In response, Strimling called for “bold and decisive action” to protect renters, though he did not say whether the committee’s plan met that threshold. He said a woman who was being evicted this weekend without cause stopped by his office Tuesday afternoon.

“Any proposal that will gain my support must have a real, immediate and measurable impact on the housing insecurity that woman and so many others in Portland feel,” Srimling said. “I hope to work with the committee to move something to the full council that will allow us to look our neighbors in the eyes and tell them we did something that would make a real difference.”

The representatives from the Portland Tenants Union and the Portland Coalition for Housing Justice did not returns requests for comment.

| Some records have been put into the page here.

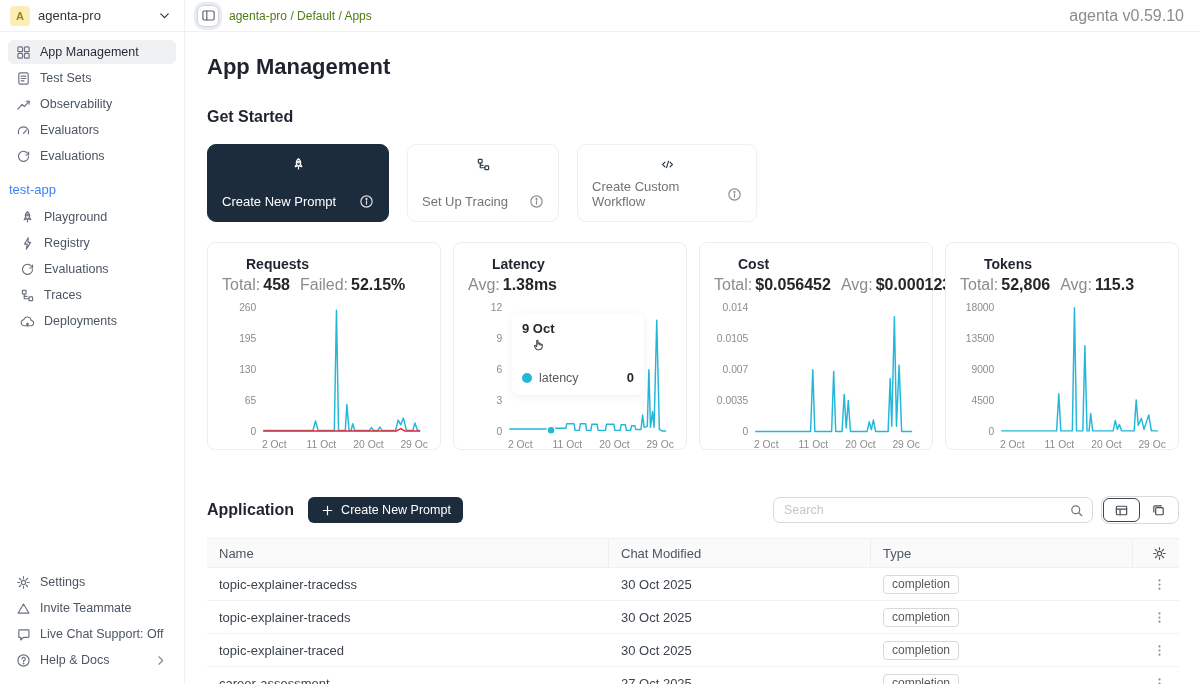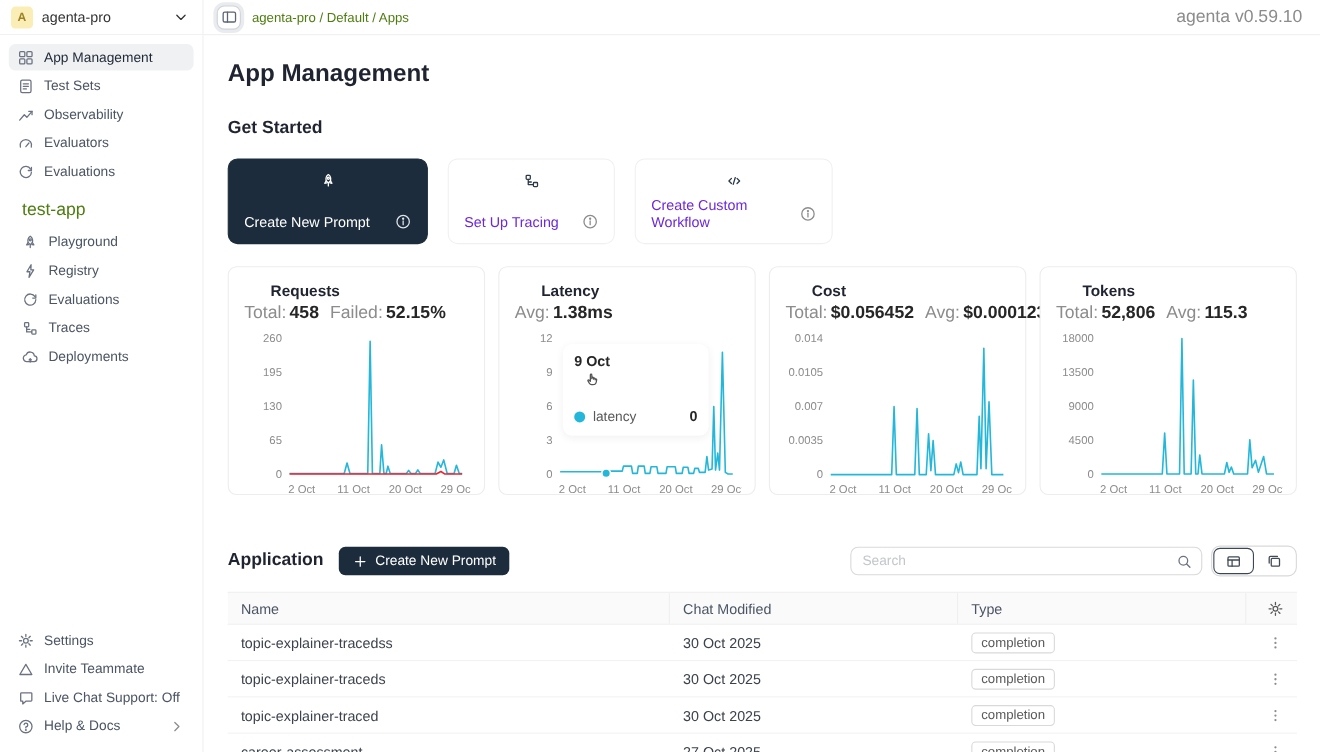--- a/index.html
+++ b/index.html
@@ -13,33 +13,33 @@
   .icon svg { display:block; }
   .toggle-btn { width:22px; height:22px; margin-left:12px; border-radius:7px; border:1px solid #cfd3d8; background:#fff; box-shadow:0 0 0 3px #e9ebee; display:flex; align-items:center; justify-content:center; color:#5a6472; }
   .breadcrumb { font-size:12px; color:#4d7c0f; margin-left:10px; }
   .version { margin-left:auto; margin-right:16px; font-size:16px; color:#8c8c8c; }
   .layout { display:flex; height:652px; }
   .sidebar { width:185px; border-right:1px solid #f0f0f0; padding:8px 8px 10px 8px; display:flex; flex-direction:column; background:#fff; }
   .side-item { display:flex; align-items:center; gap:9px; height:24px; padding:0 8px; border-radius:6px; font-size:12.5px; color:#4b5563; margin-bottom:2px; cursor:pointer; }
   .side-item .icon { color:#6b7280; width:15px; }
   .side-item.active { background:#f0f1f3; color:#1f2937; font-weight:500; }
   .side-item .chev { margin-left:auto; color:#8c8c8c; }
-  .side-label { font-size:16px; color:#4d7c0f; margin:12px 8px 8px 12px; }
+  .side-label { font-size:13px; color:#3b82f6; margin:12px 8px 8px 1px; }
   .side-group { margin-left:4px; }
   .side-spacer { flex:1; }
   .main { flex:1; padding:22px 21px 0 22px; overflow:hidden; }
   .page-title { font-size:22px; font-weight:600; color:#1f2430; }
   .section-title { font-size:16px; font-weight:600; color:#1f2430; margin-top:28px; }
   .gs-row { display:flex; gap:18px; margin-top:18px; }
   .gs-card { height:78px; border-radius:9px; padding:12px 14px; display:flex; flex-direction:column; justify-content:space-between; cursor:pointer; background:#fff; border:1px solid #f0f0f0; }
   .gs-card.dark { background:#1c2c3c; border-color:#1c2c3c; color:#fff; }
   .gs-card .top-ic { color:#2b3948; }
   .gs-card.dark .top-ic { color:#fff; }
   .gs-card .bot { display:flex; align-items:center; justify-content:space-between; gap:18px; }
-  .gs-card .lbl { font-size:13px; font-weight:500; color:#6d28d9; }
+  .gs-card .lbl { font-size:13px; font-weight:500; color:#737373; }
   .gs-card.dark .lbl { color:#fff; }
   .gs-card .info { color:#8c8c8c; }
   .gs-card.dark .info { color:#dfe3e8; }
   .stats-row { display:flex; gap:12px; margin-top:20px; }
   .stat-card { width:234px; height:208px; border:1px solid #ededed; border-radius:8px; padding:13px 14px 8px 14px; background:#fff; position:relative; }
   .stat-title { font-size:14px; font-weight:600; color:#1f2430;padding-left:24px; }
   .stat-sub { font-size:16px; color:#8c8c8c; margin-top:4px; display:flex; gap:10px; }
   .stat-sub b { color:#262626; font-weight:600; margin-left:3px; }
   .chart-svg { width:206px; height:163px; margin-top:2px; }
   .tooltip { position:absolute; left:58px; top:70px; width:132px; background:rgba(255,255,255,0.88); border-radius:8px; padding:8px 10px 10px 10px; box-shadow:0 2px 8px rgba(0,0,0,0.06); z-index:3; }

Those groups were in support of aggressive protections for renters, including rent control and a moratorium on so-called no-cause eviction, which can occur with 30 days notice when a tenant only has a monthly lease.

City Council Jon Hinck has suggested a Tenant Relocation Assistance ordinance similar to one in Seattle, which would provide funding to help pay some of the expenses of low-income residents who are displaced as a result of renovations, change of use or demolition.

Seattle’s ordinance provides about $3,500 in assistance to people who earn less than 50 percent of the area’s median income. That payment is split between the landlord and the city.

Duson and Brenerman are expected to suggest the committee take more time to examine that proposal, including potential funding sources.

“This is just one piece of a complex puzzle, and the first package we are putting forward,” Duson said in a written statement. “We have a number of ideas to research in terms of increasing the amount of housing and potential changes to the housing fund. We have not lost sight of these issues, and we anticipate teeing them up within the next three to four months.”